**EXERCISE REQUIREMENTS:** Of the entries below, restate word for word only the section that runs from the line with "- Maintained by: [Your Name]" to the line with "Name is Tito", counting both ends.

**INPUT RECORDS:**
------------------------------------------------
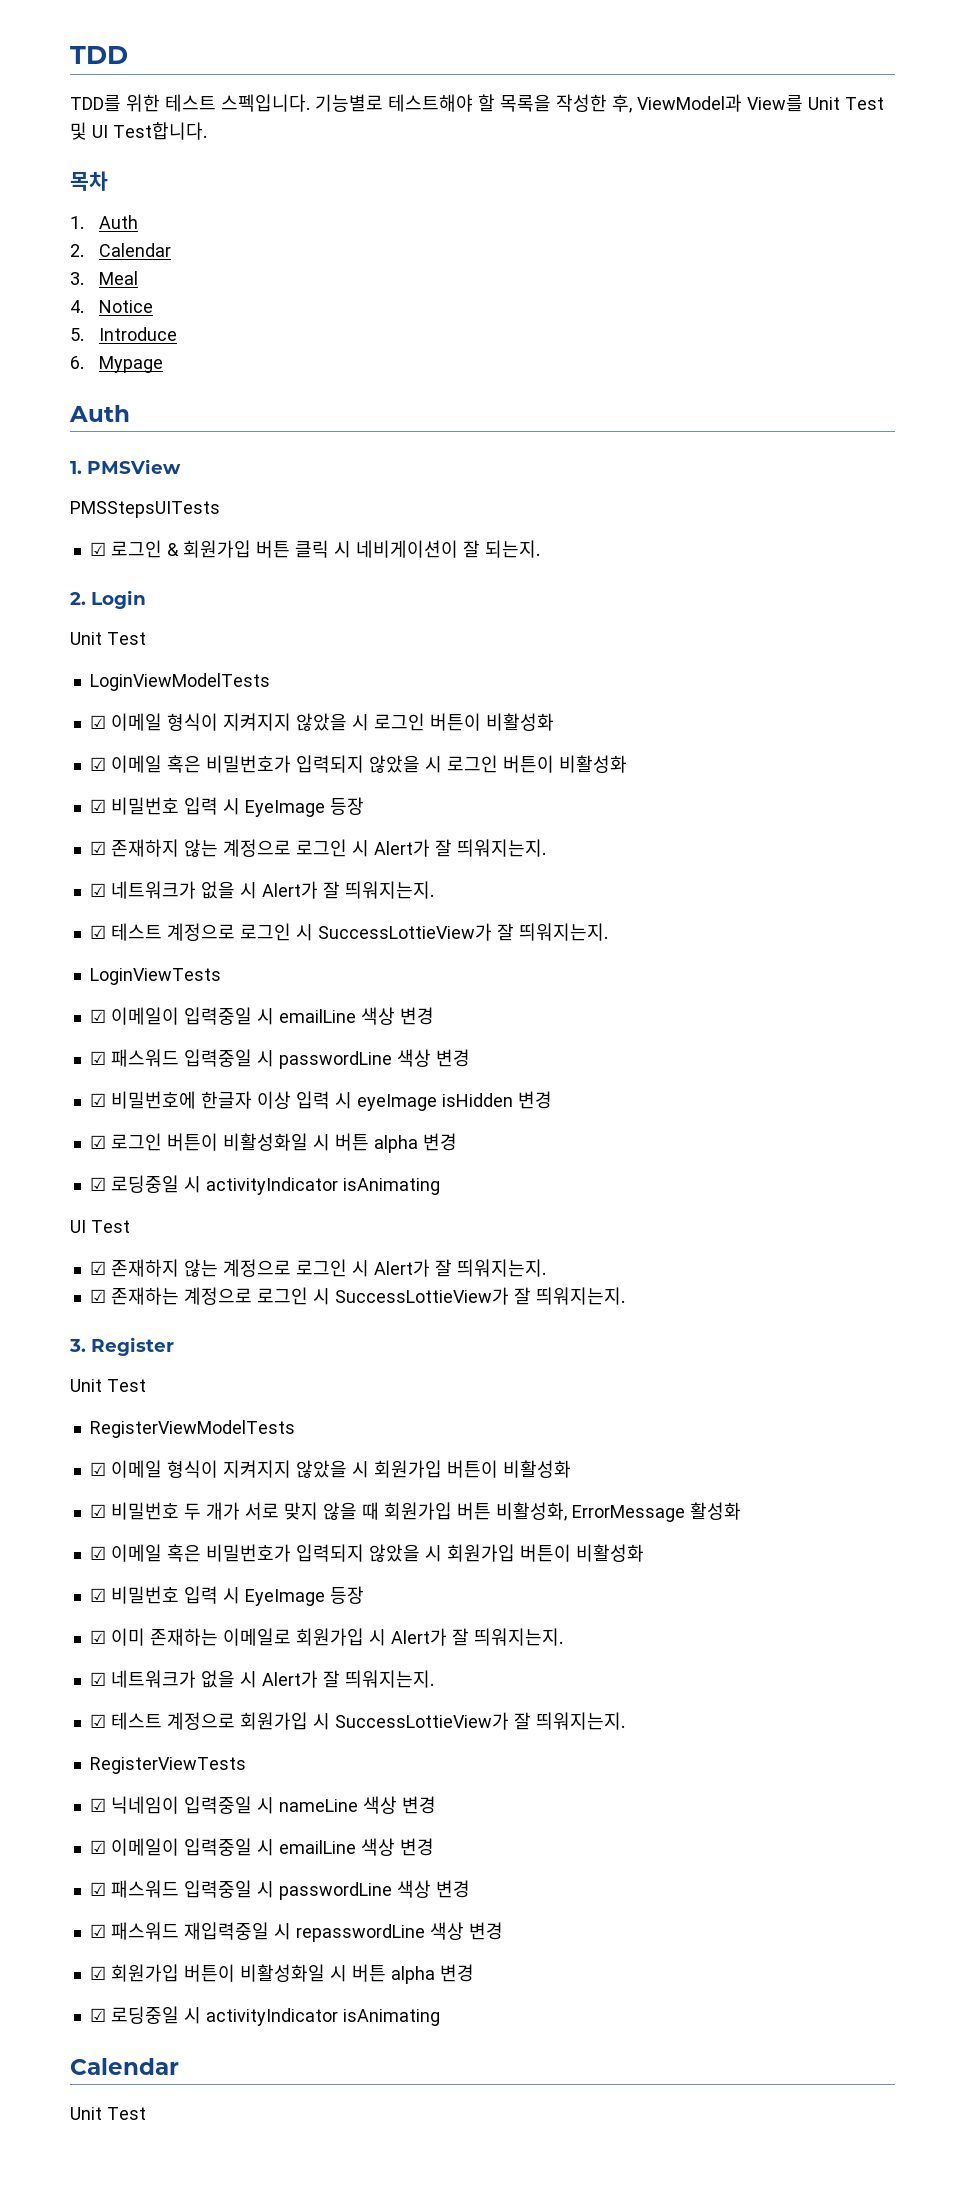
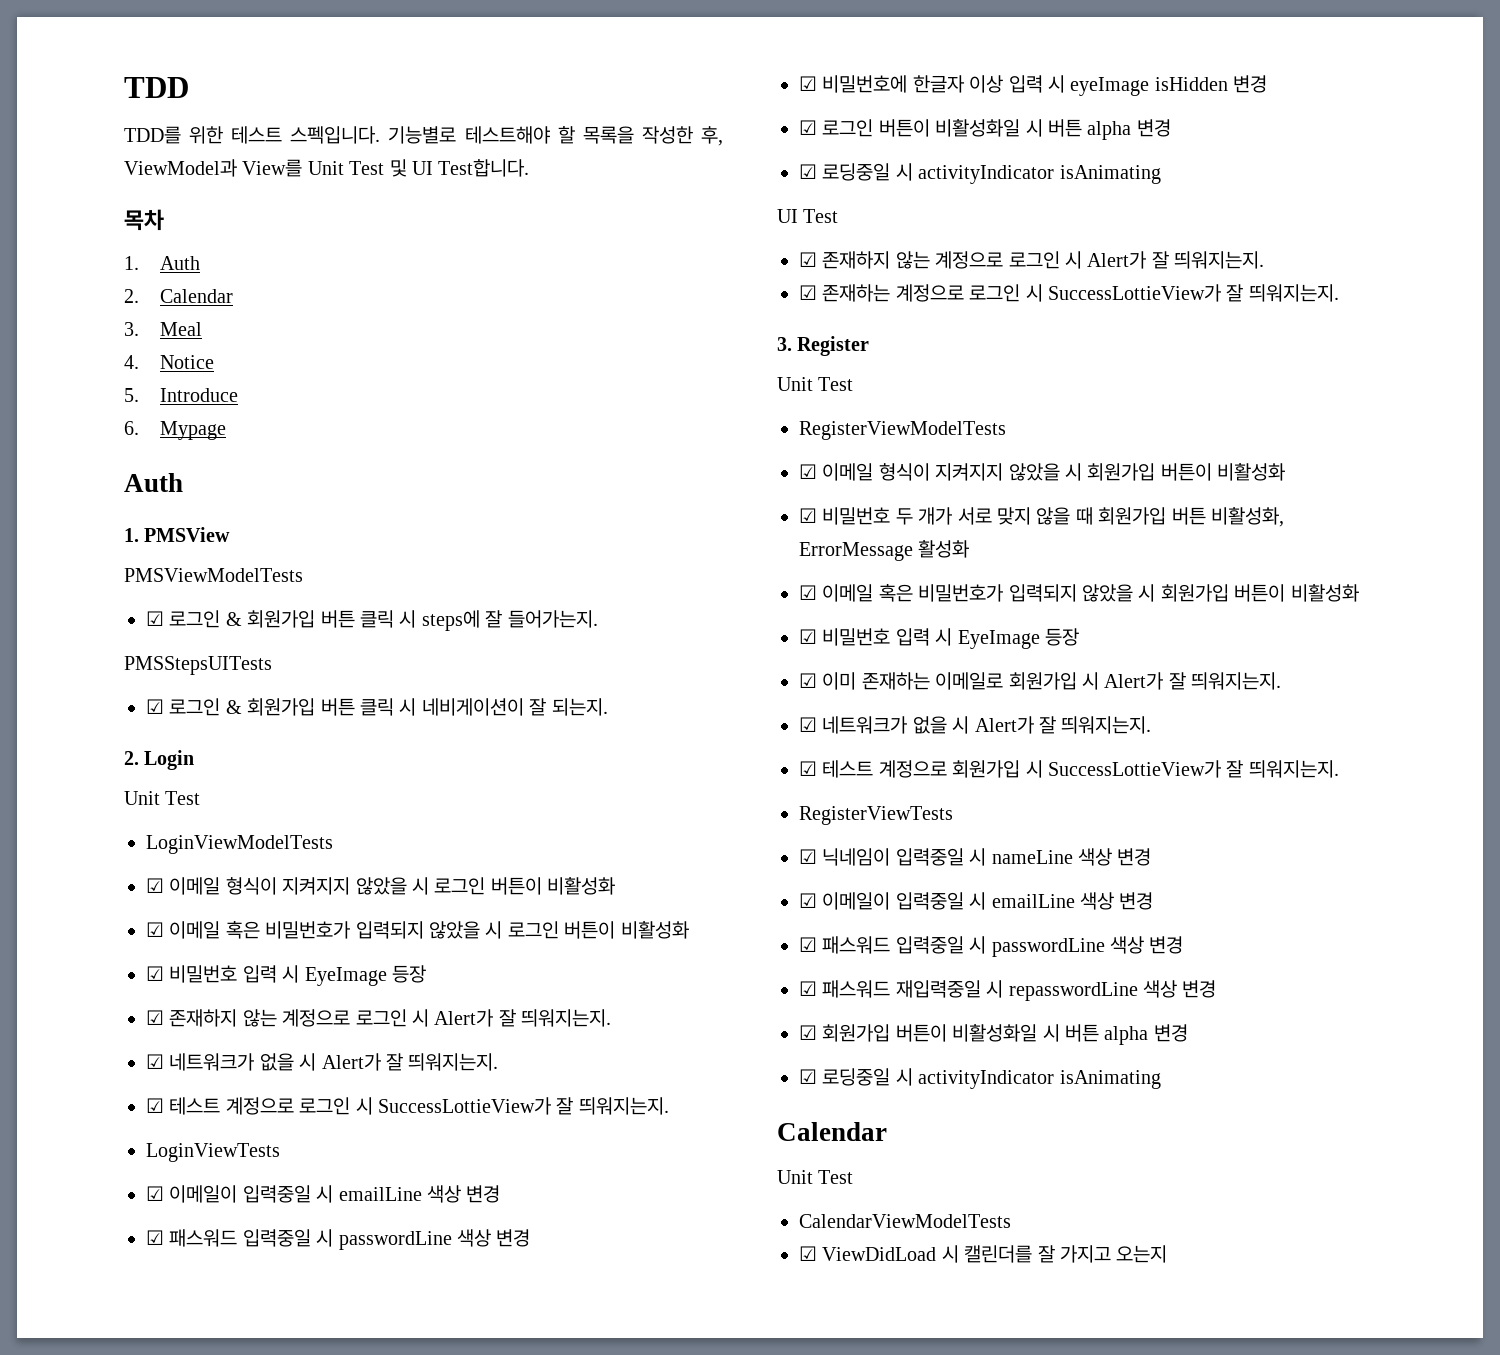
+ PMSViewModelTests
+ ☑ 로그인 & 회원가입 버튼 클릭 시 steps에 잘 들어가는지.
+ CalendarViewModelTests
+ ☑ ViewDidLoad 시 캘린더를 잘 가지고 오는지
------------------------------------------------
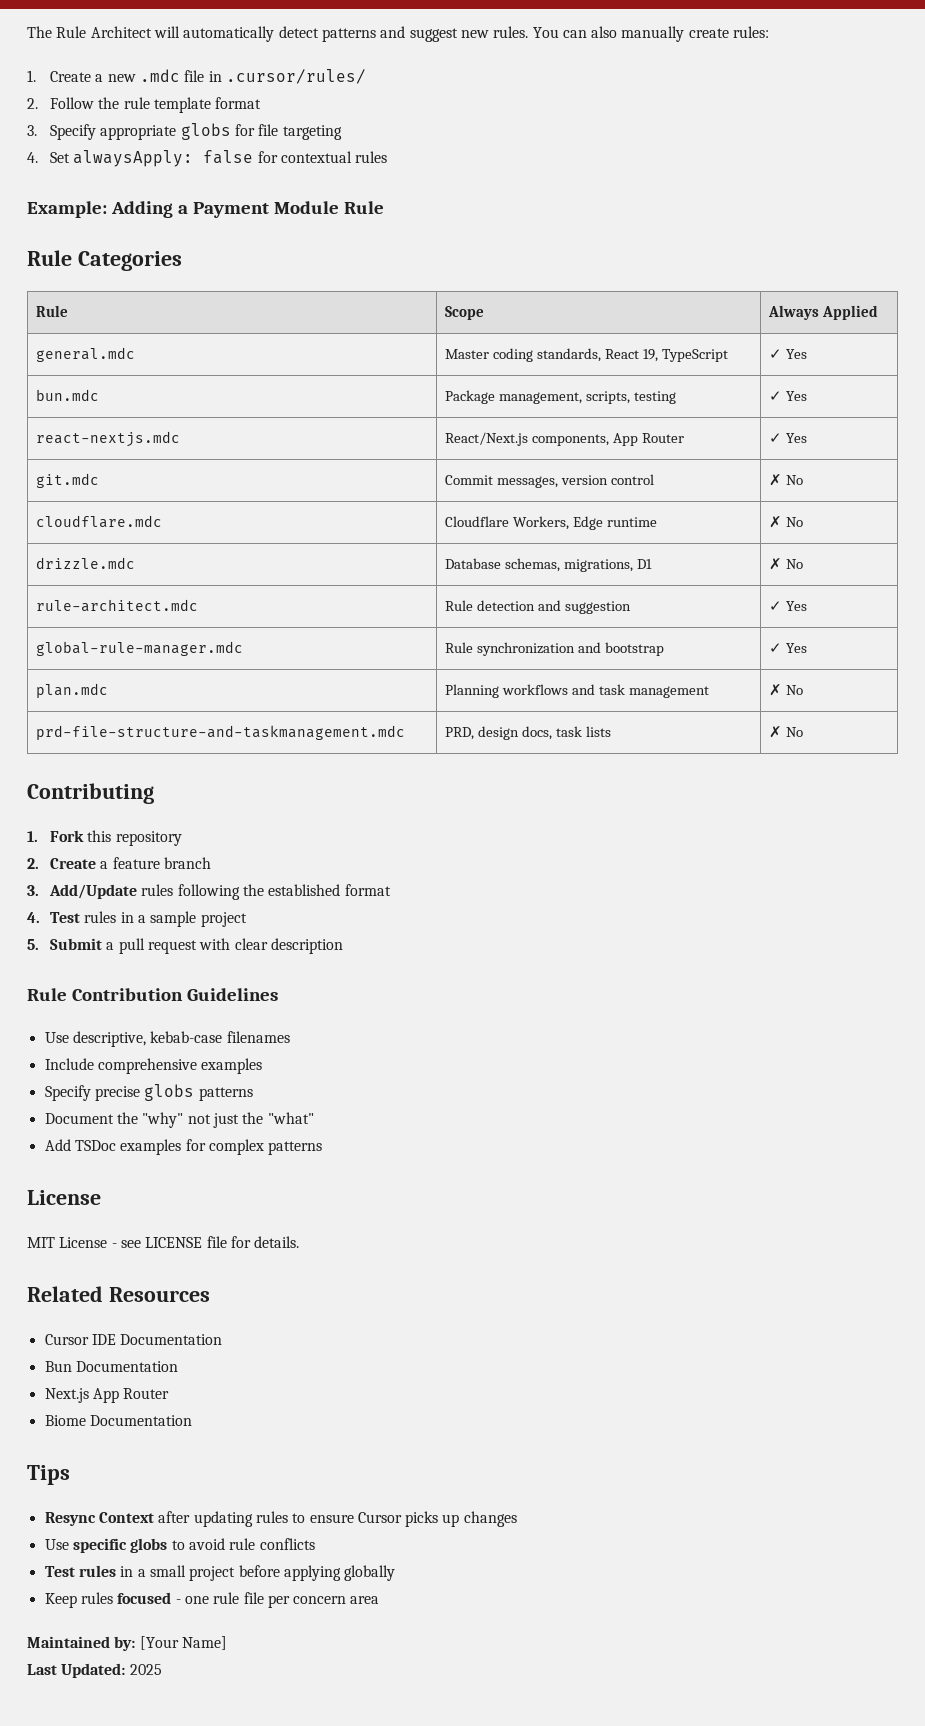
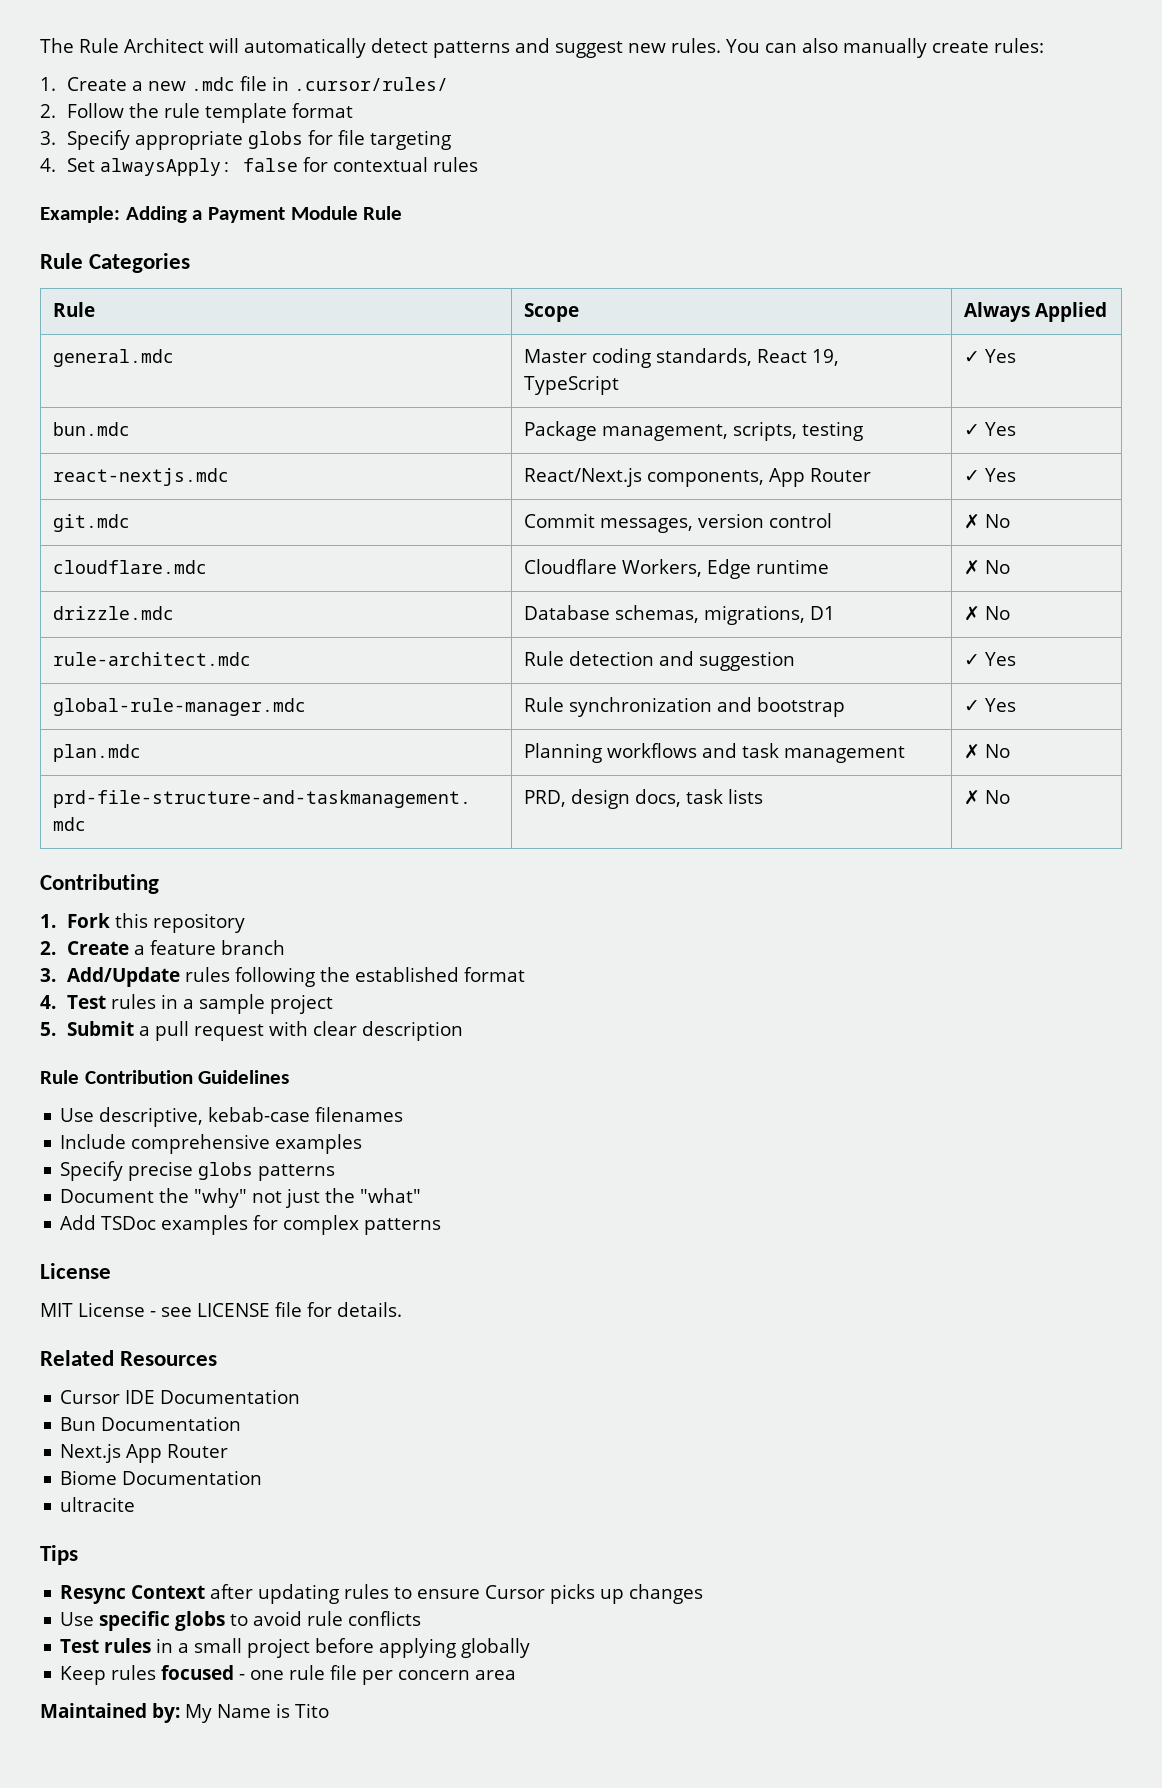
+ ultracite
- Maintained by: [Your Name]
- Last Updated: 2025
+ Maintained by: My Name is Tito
------------------------------------------------
**ANSWER SECTION:**
- Maintained by: [Your Name]
- Last Updated: 2025
+ Maintained by: My Name is Tito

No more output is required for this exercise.